>>>
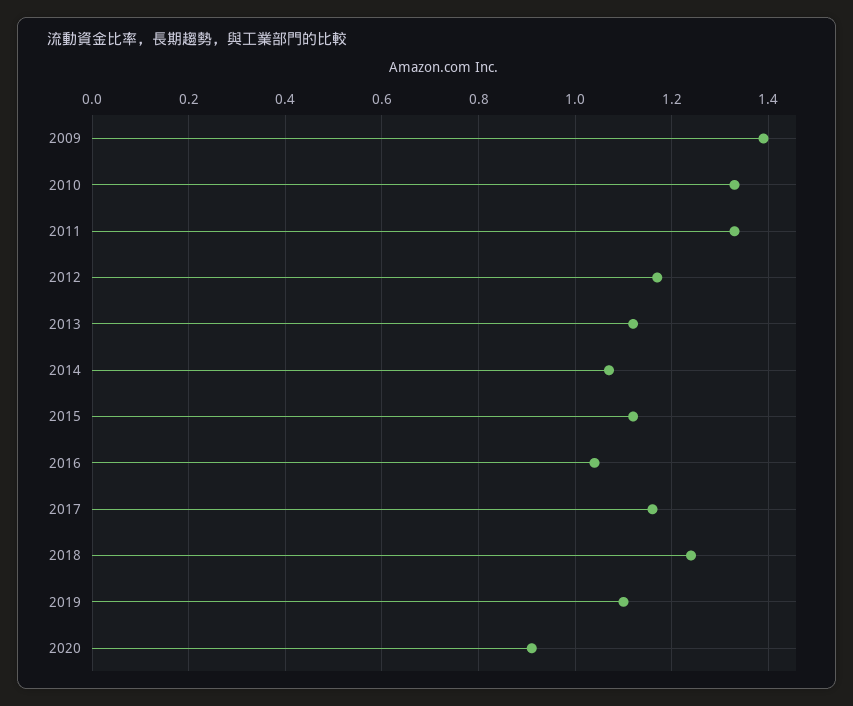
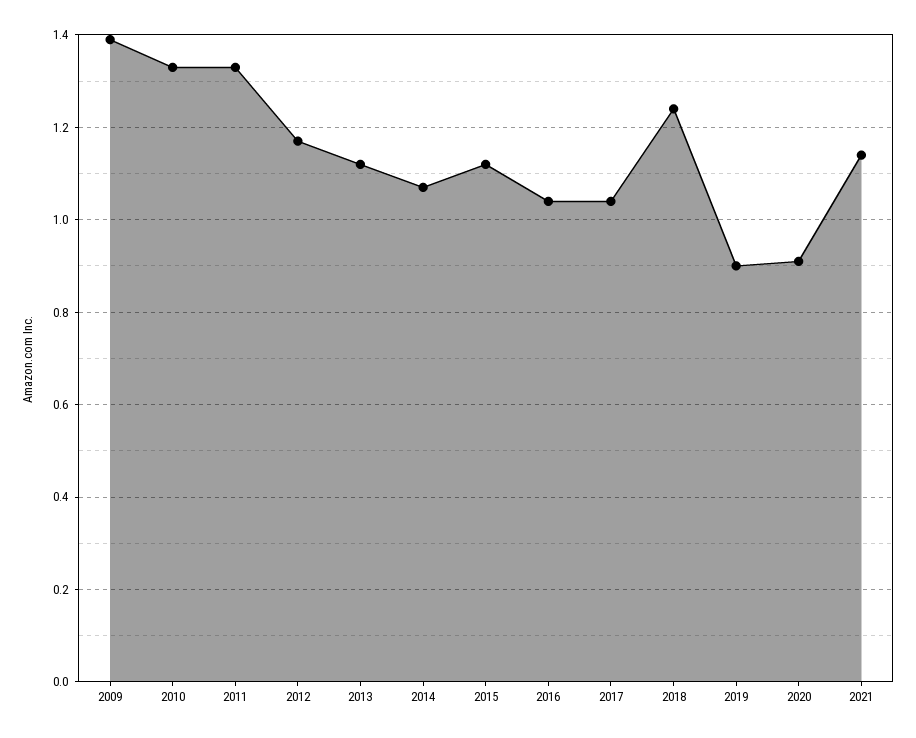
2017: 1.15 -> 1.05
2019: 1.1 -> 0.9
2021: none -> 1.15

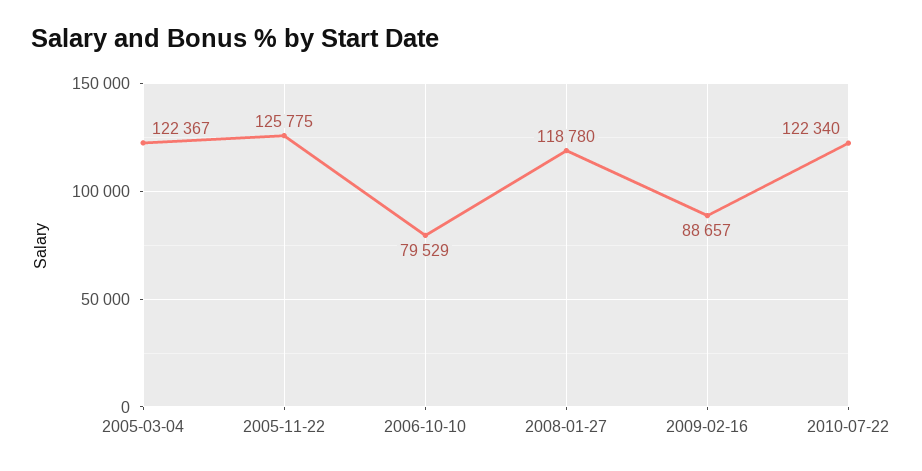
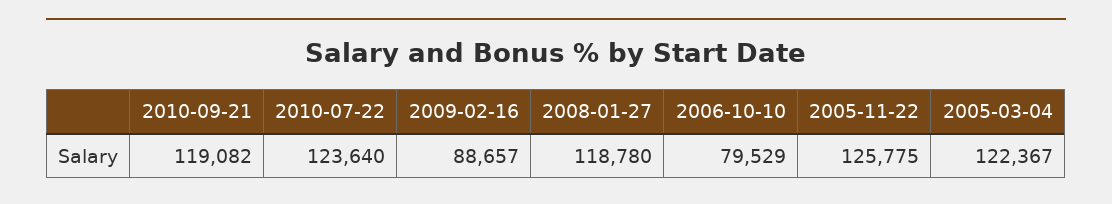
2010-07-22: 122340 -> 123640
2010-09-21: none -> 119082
<<<
>>>
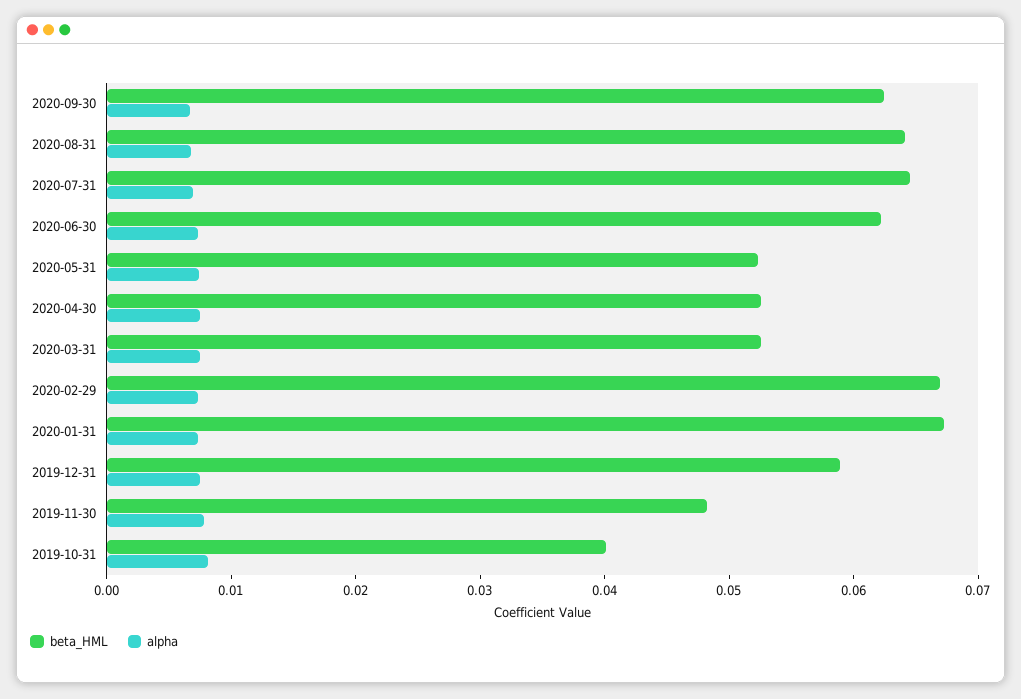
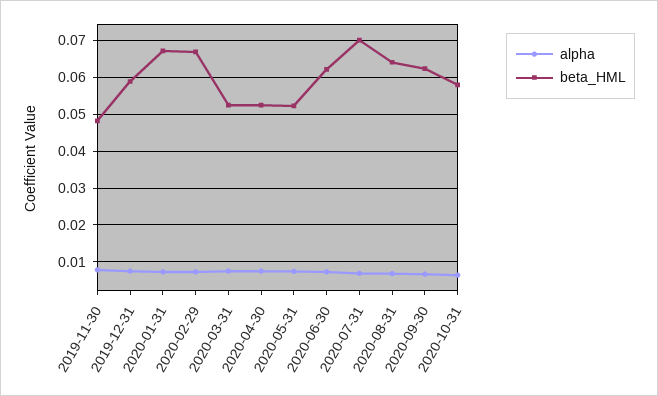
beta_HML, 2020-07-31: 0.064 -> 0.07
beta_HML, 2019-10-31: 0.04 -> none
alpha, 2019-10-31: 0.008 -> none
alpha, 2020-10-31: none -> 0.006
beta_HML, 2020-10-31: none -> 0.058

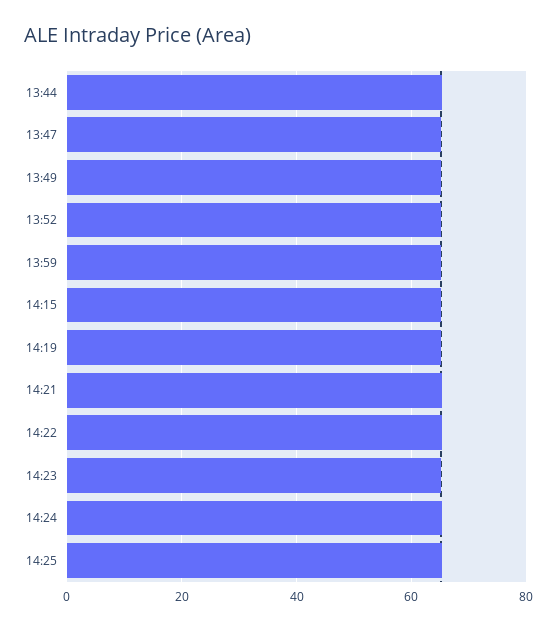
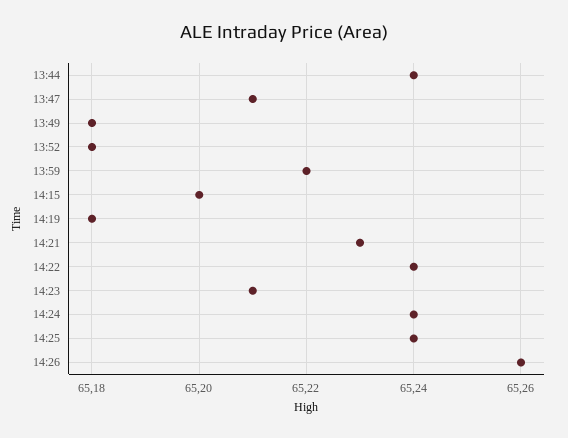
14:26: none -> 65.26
<<<
>>>
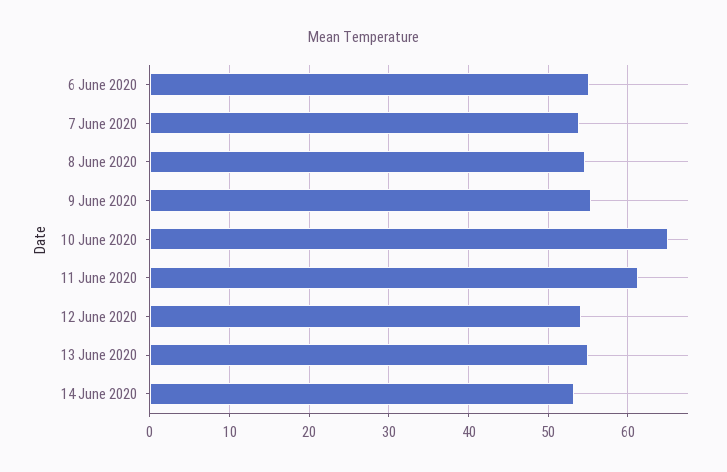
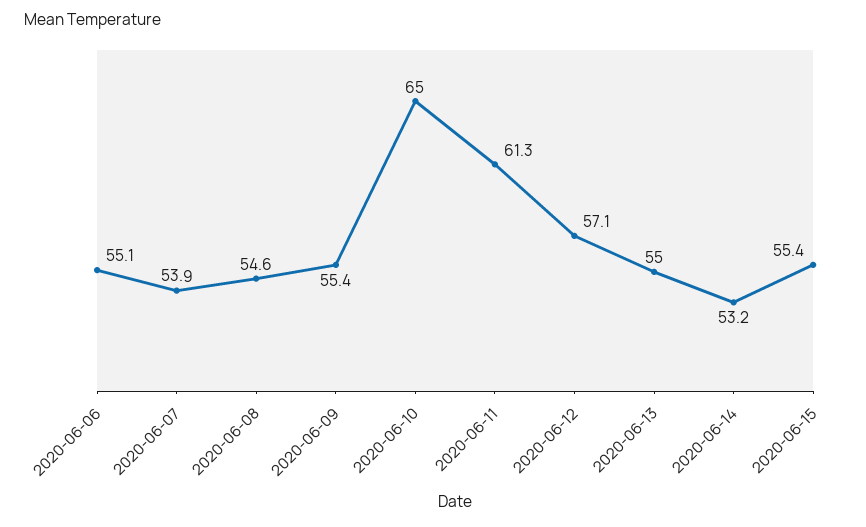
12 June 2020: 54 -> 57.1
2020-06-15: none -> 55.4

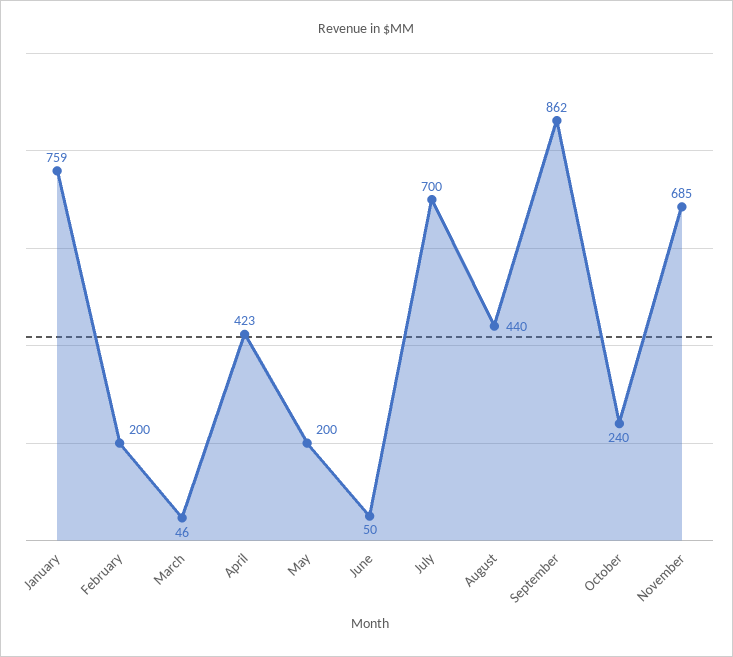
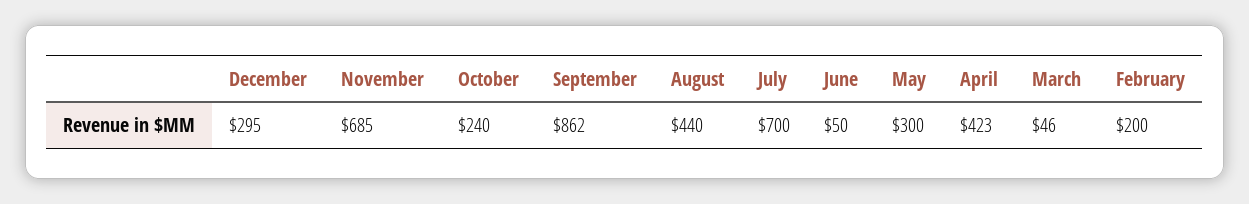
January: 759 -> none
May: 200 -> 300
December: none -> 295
<<<
Here the job is to copy the stretch of records from the line containing "2017: 1.15 -> 1.05" through the line containing "2010-09-21: none -> 119082", word for word. Leave every picture out.

Response area
2017: 1.15 -> 1.05
2019: 1.1 -> 0.9
2021: none -> 1.15

2010-07-22: 122340 -> 123640
2010-09-21: none -> 119082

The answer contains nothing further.